**WORK TO COMPLETE:**
Below are records; reproduce exactly the lines from the one containing "64oz wide mouth jar with - mouth,: 2 -> 1" through the end, both included, and only those.

**THE RECORDS:**

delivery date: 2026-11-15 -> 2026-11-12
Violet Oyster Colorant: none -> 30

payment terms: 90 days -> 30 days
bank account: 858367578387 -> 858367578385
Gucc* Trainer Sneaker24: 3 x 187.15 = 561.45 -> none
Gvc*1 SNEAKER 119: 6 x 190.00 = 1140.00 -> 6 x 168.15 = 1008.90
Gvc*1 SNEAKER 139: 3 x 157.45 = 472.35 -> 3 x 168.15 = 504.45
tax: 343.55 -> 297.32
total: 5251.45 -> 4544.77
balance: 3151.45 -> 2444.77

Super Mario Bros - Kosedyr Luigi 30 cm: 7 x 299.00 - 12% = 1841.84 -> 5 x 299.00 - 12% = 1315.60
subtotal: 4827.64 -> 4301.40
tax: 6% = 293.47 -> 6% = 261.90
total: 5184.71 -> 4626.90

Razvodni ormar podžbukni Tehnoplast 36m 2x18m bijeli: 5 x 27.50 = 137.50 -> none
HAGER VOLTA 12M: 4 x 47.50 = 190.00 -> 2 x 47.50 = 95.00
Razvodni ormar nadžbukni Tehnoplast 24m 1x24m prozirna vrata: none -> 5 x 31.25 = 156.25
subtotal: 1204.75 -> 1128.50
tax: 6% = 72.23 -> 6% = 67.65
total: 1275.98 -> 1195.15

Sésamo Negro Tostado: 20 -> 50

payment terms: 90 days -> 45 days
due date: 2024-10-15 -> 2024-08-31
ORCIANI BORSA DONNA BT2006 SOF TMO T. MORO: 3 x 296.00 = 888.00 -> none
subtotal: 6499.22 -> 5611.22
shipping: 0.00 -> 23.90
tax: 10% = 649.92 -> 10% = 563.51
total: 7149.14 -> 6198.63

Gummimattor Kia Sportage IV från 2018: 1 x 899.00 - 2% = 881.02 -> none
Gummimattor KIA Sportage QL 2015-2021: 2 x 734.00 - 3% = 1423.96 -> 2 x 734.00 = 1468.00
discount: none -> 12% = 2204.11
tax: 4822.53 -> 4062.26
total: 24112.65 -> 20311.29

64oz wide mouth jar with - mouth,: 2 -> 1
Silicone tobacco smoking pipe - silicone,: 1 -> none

**ANSWER TO THE PROBLEM:**
64oz wide mouth jar with - mouth,: 2 -> 1
Silicone tobacco smoking pipe - silicone,: 1 -> none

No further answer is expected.